Revision comparison data
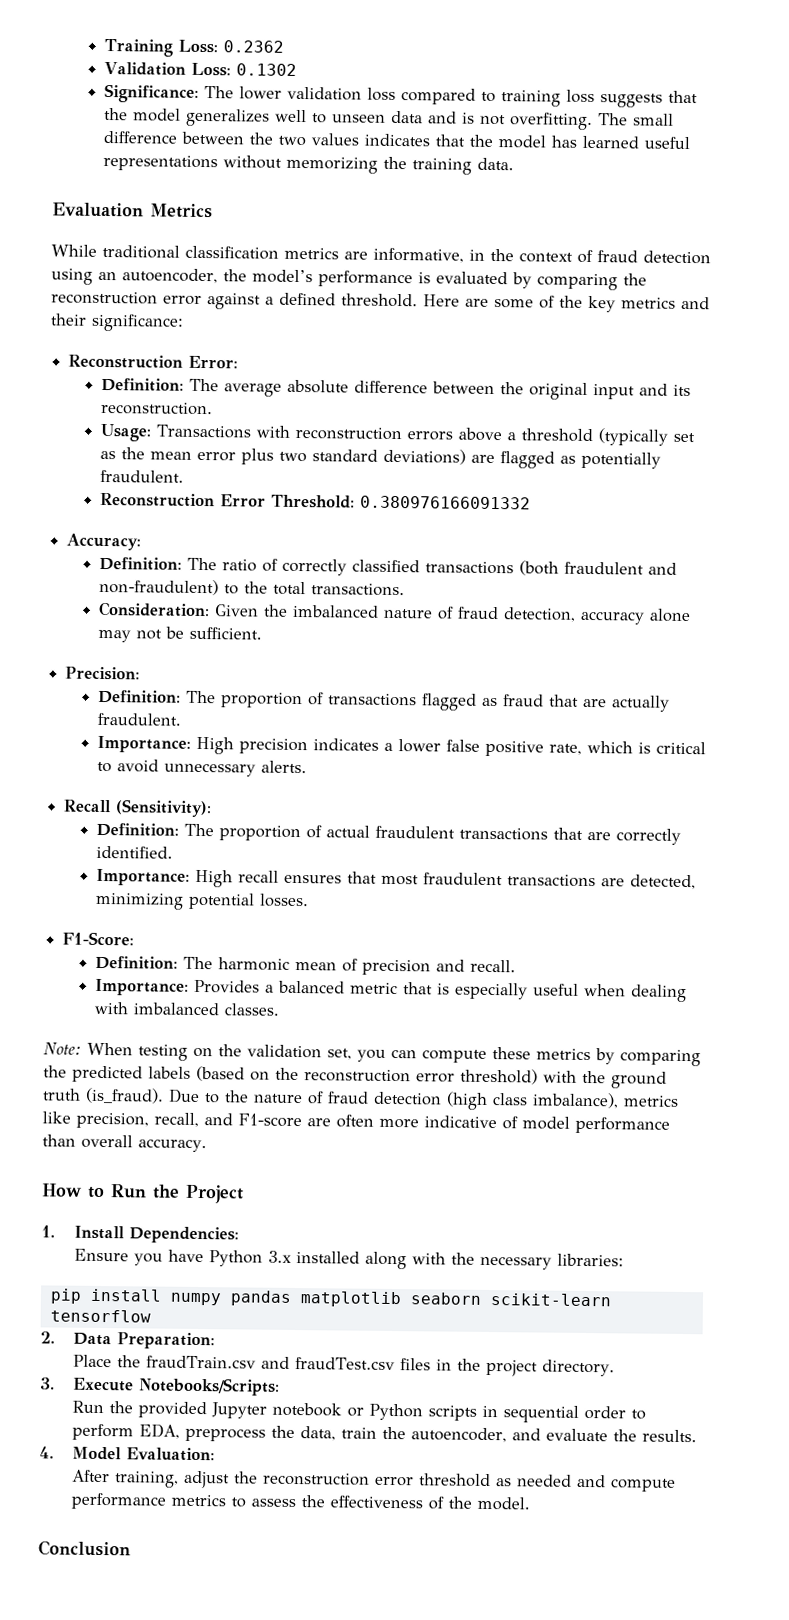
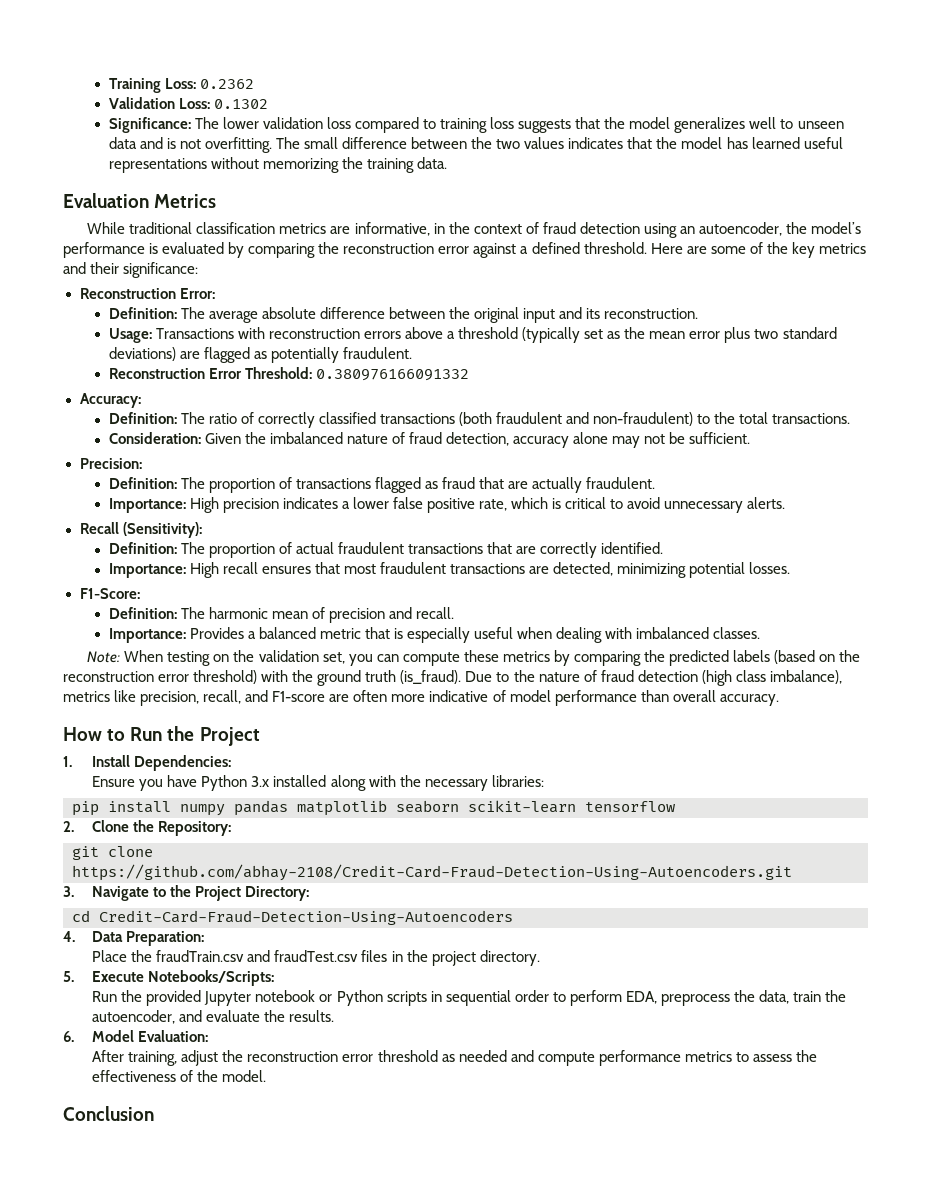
- 2. Data Preparation:
+ 2. Clone the Repository:
+ git clone https://github.com/abhay-2108/Credit-Card-Fraud-Detection-Using-Autoencoders.git
+ 3. Navigate to the Project Directory:
+ cd Credit-Card-Fraud-Detection-Using-Autoencoders
+ 4. Data Preparation:
- 3. Execute Notebooks/Scripts:
+ 5. Execute Notebooks/Scripts:
- 4. Model Evaluation:
+ 6. Model Evaluation:

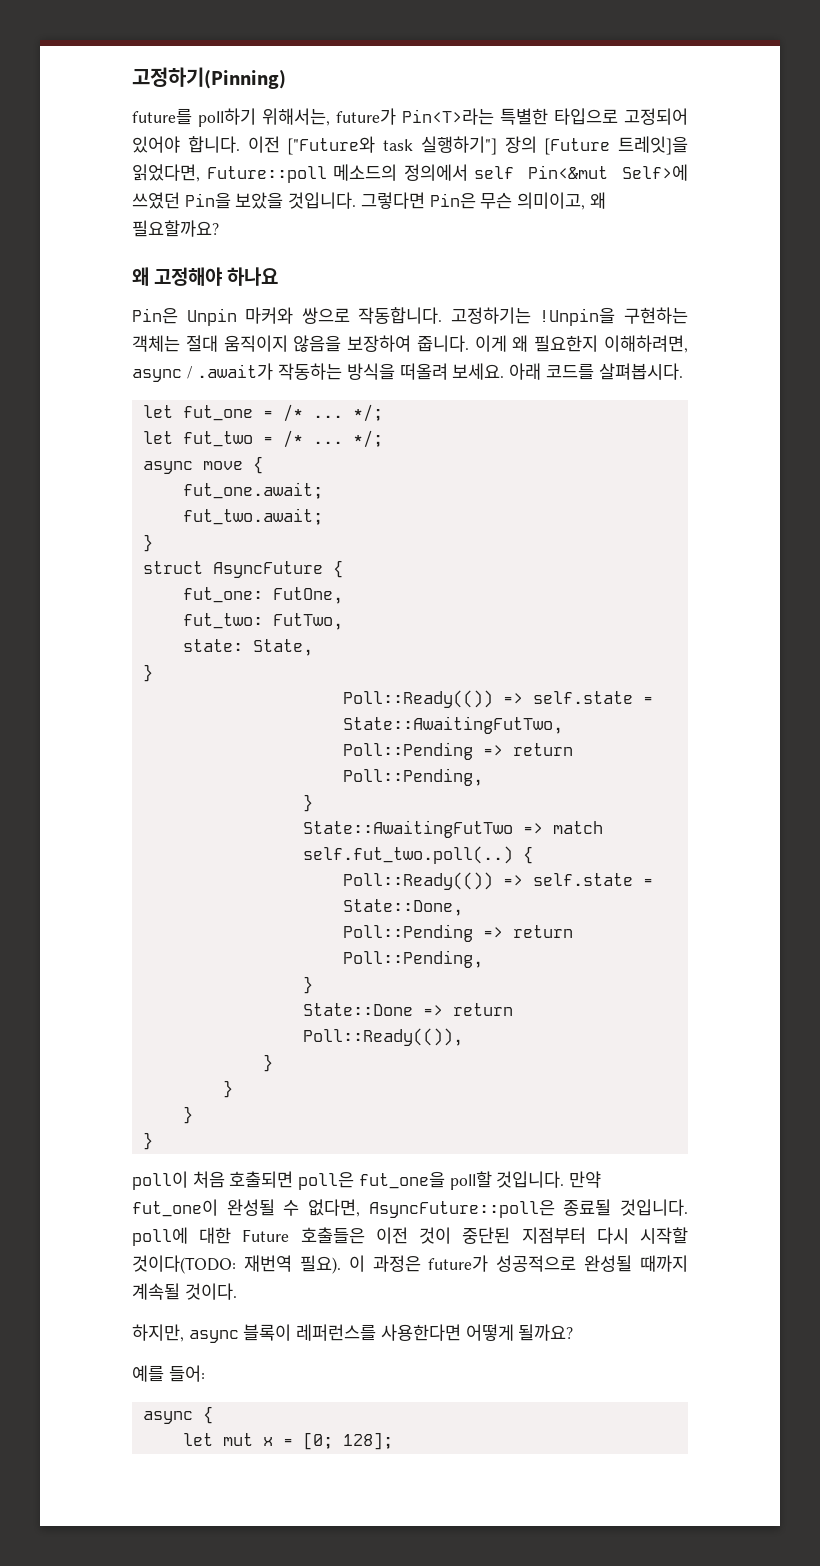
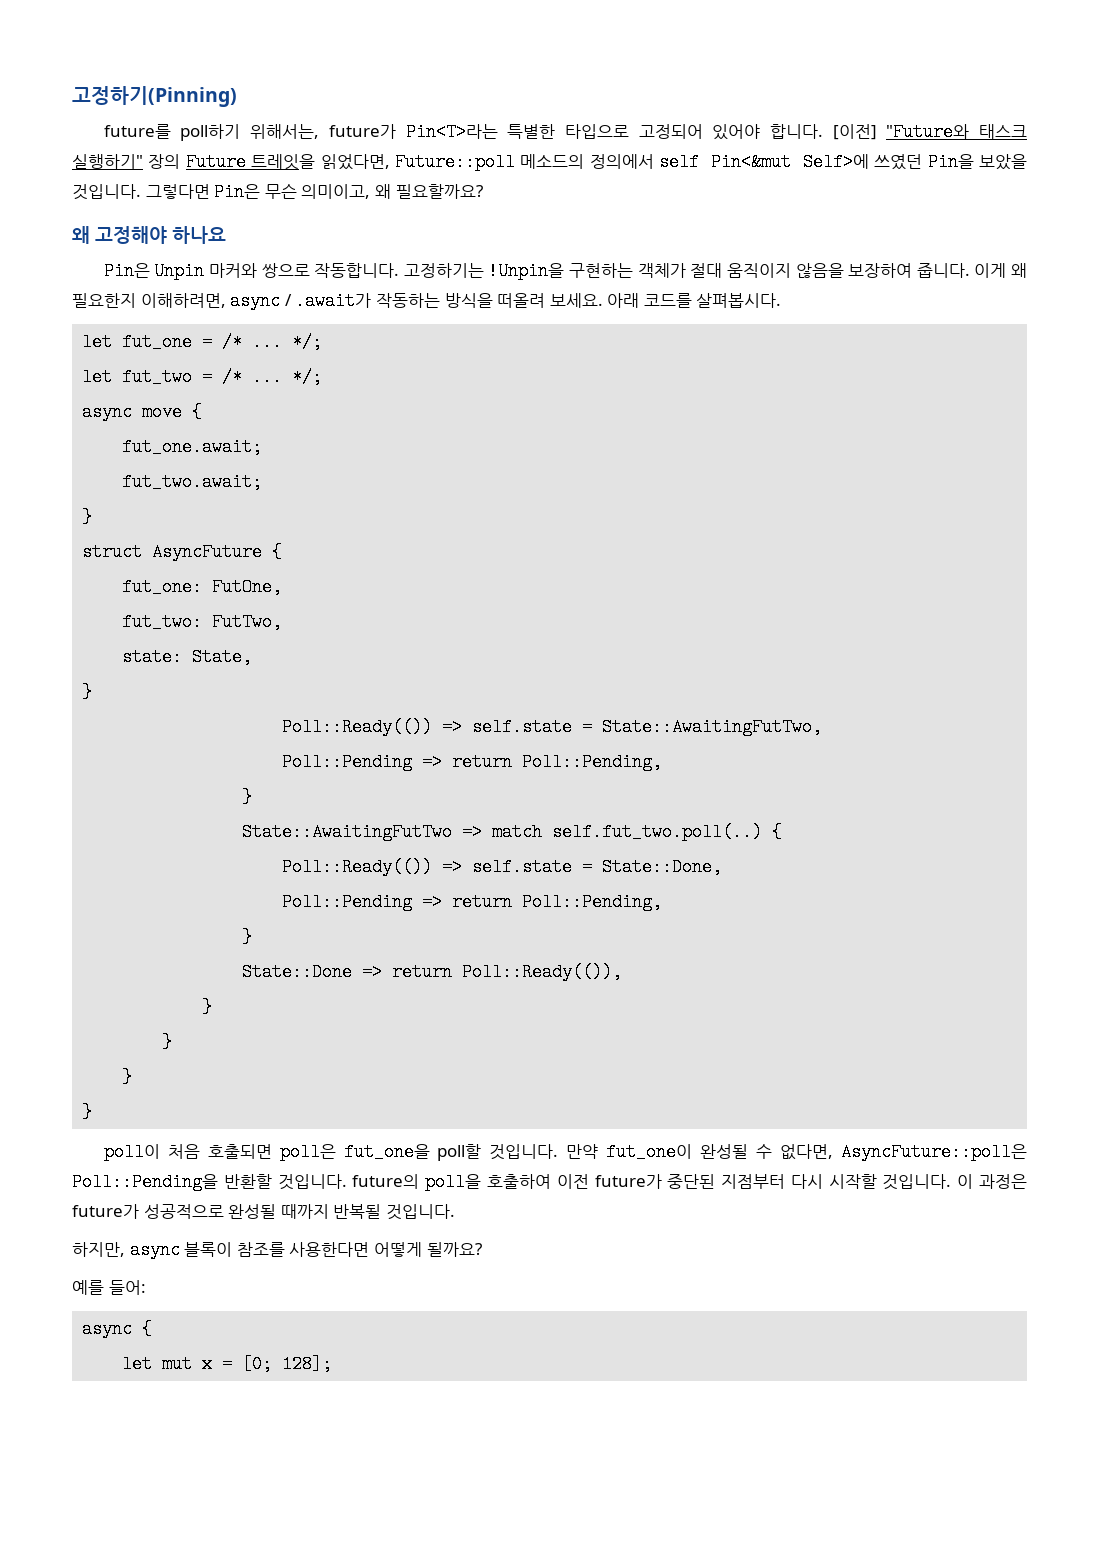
- 이전 ["Future와 task 실행하기"] 장의 [Future 트레잇]을 읽었다면, Future::poll 메소드의 정의에서 self Pin<&mut Self>에 쓰였던 Pin을 보았을 것입니다.
+ [이전] "Future와 태스크 실행하기" 장의 Future 트레잇을 읽었다면, Future::poll 메소드의 정의에서 self Pin<&mut Self>에 쓰였던 Pin을 보았을 것입니다.
- 고정하기는 !Unpin을 구현하는 객체는 절대 움직이지 않음을 보장하여 줍니다.
+ 고정하기는 !Unpin을 구현하는 객체가 절대 움직이지 않음을 보장하여 줍니다.
- 만약 fut_one이 완성될 수 없다면, AsyncFuture::poll은 종료될 것입니다. poll에 대한 Future 호출들은 이전 것이 중단된 지점부터 다시 시작할 것이다(TODO: 재번역 필요).
+ 만약 fut_one이 완성될 수 없다면, AsyncFuture::poll은 Poll::Pending을 반환할 것입니다. future의 poll을 호출하여 이전 future가 중단된 지점부터 다시 시작할 것입니다.
- 이 과정은 future가 성공적으로 완성될 때까지 계속될 것이다.
+ 이 과정은 future가 성공적으로 완성될 때까지 반복될 것입니다.
- 하지만, async 블록이 레퍼런스를 사용한다면 어떻게 될까요?
+ 하지만, async 블록이 참조를 사용한다면 어떻게 될까요?

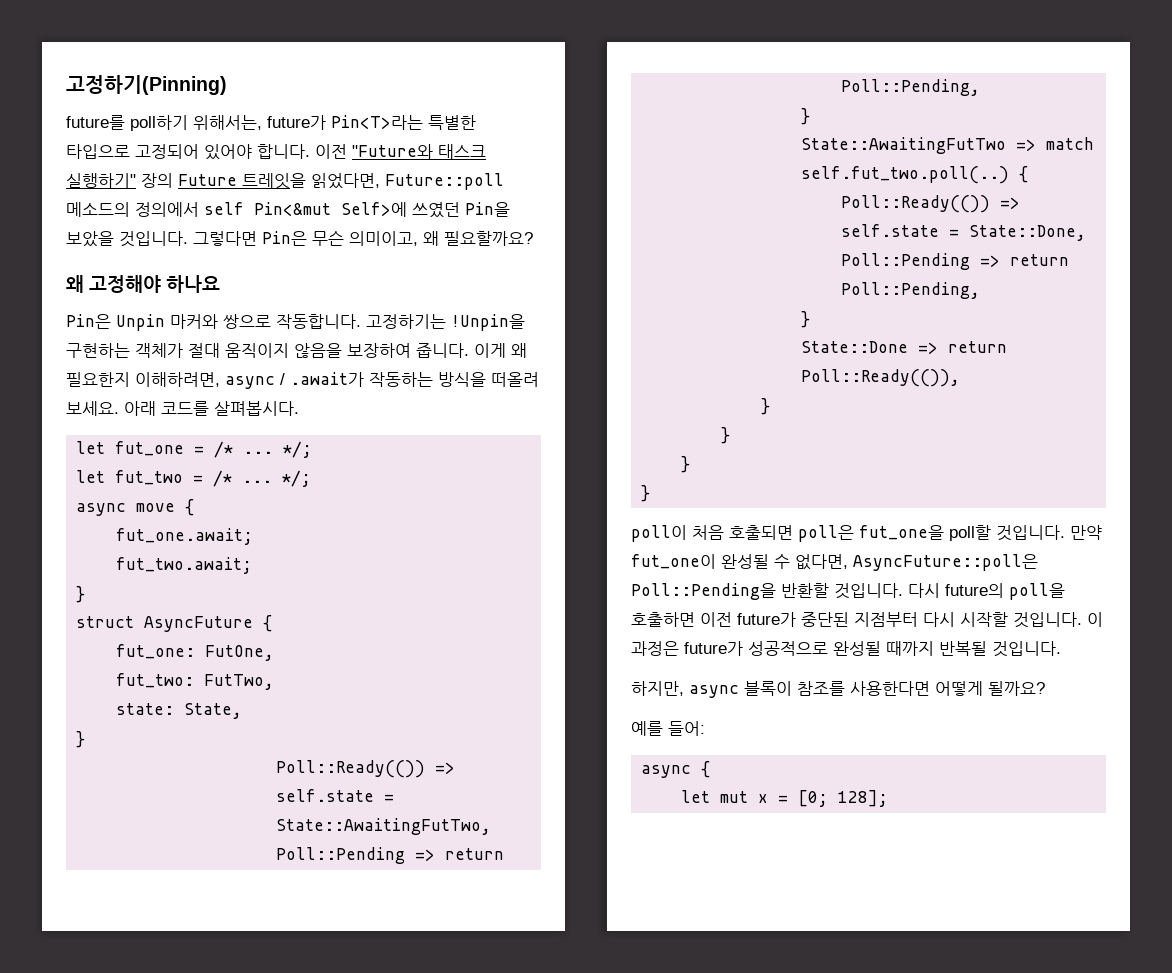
- [이전] "Future와 태스크 실행하기" 장의 Future 트레잇을 읽었다면, Future::poll 메소드의 정의에서 self Pin<&mut Self>에 쓰였던 Pin을 보았을 것입니다.
+ 이전 "Future와 태스크 실행하기" 장의 Future 트레잇을 읽었다면, Future::poll 메소드의 정의에서 self Pin<&mut Self>에 쓰였던 Pin을 보았을 것입니다.
- 만약 fut_one이 완성될 수 없다면, AsyncFuture::poll은 Poll::Pending을 반환할 것입니다. future의 poll을 호출하여 이전 future가 중단된 지점부터 다시 시작할 것입니다.
+ 만약 fut_one이 완성될 수 없다면, AsyncFuture::poll은 Poll::Pending을 반환할 것입니다. 다시 future의 poll을 호출하면 이전 future가 중단된 지점부터 다시 시작할 것입니다.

Aim of the task
Retype the records above exactly, and keep any picture out of what you write.

Reply to the exercise
- 2. Data Preparation:
+ 2. Clone the Repository:
+ git clone https://github.com/abhay-2108/Credit-Card-Fraud-Detection-Using-Autoencoders.git
+ 3. Navigate to the Project Directory:
+ cd Credit-Card-Fraud-Detection-Using-Autoencoders
+ 4. Data Preparation:
- 3. Execute Notebooks/Scripts:
+ 5. Execute Notebooks/Scripts:
- 4. Model Evaluation:
+ 6. Model Evaluation:

- 이전 ["Future와 task 실행하기"] 장의 [Future 트레잇]을 읽었다면, Future::poll 메소드의 정의에서 self Pin<&mut Self>에 쓰였던 Pin을 보았을 것입니다.
+ [이전] "Future와 태스크 실행하기" 장의 Future 트레잇을 읽었다면, Future::poll 메소드의 정의에서 self Pin<&mut Self>에 쓰였던 Pin을 보았을 것입니다.
- 고정하기는 !Unpin을 구현하는 객체는 절대 움직이지 않음을 보장하여 줍니다.
+ 고정하기는 !Unpin을 구현하는 객체가 절대 움직이지 않음을 보장하여 줍니다.
- 만약 fut_one이 완성될 수 없다면, AsyncFuture::poll은 종료될 것입니다. poll에 대한 Future 호출들은 이전 것이 중단된 지점부터 다시 시작할 것이다(TODO: 재번역 필요).
+ 만약 fut_one이 완성될 수 없다면, AsyncFuture::poll은 Poll::Pending을 반환할 것입니다. future의 poll을 호출하여 이전 future가 중단된 지점부터 다시 시작할 것입니다.
- 이 과정은 future가 성공적으로 완성될 때까지 계속될 것이다.
+ 이 과정은 future가 성공적으로 완성될 때까지 반복될 것입니다.
- 하지만, async 블록이 레퍼런스를 사용한다면 어떻게 될까요?
+ 하지만, async 블록이 참조를 사용한다면 어떻게 될까요?

- [이전] "Future와 태스크 실행하기" 장의 Future 트레잇을 읽었다면, Future::poll 메소드의 정의에서 self Pin<&mut Self>에 쓰였던 Pin을 보았을 것입니다.
+ 이전 "Future와 태스크 실행하기" 장의 Future 트레잇을 읽었다면, Future::poll 메소드의 정의에서 self Pin<&mut Self>에 쓰였던 Pin을 보았을 것입니다.
- 만약 fut_one이 완성될 수 없다면, AsyncFuture::poll은 Poll::Pending을 반환할 것입니다. future의 poll을 호출하여 이전 future가 중단된 지점부터 다시 시작할 것입니다.
+ 만약 fut_one이 완성될 수 없다면, AsyncFuture::poll은 Poll::Pending을 반환할 것입니다. 다시 future의 poll을 호출하면 이전 future가 중단된 지점부터 다시 시작할 것입니다.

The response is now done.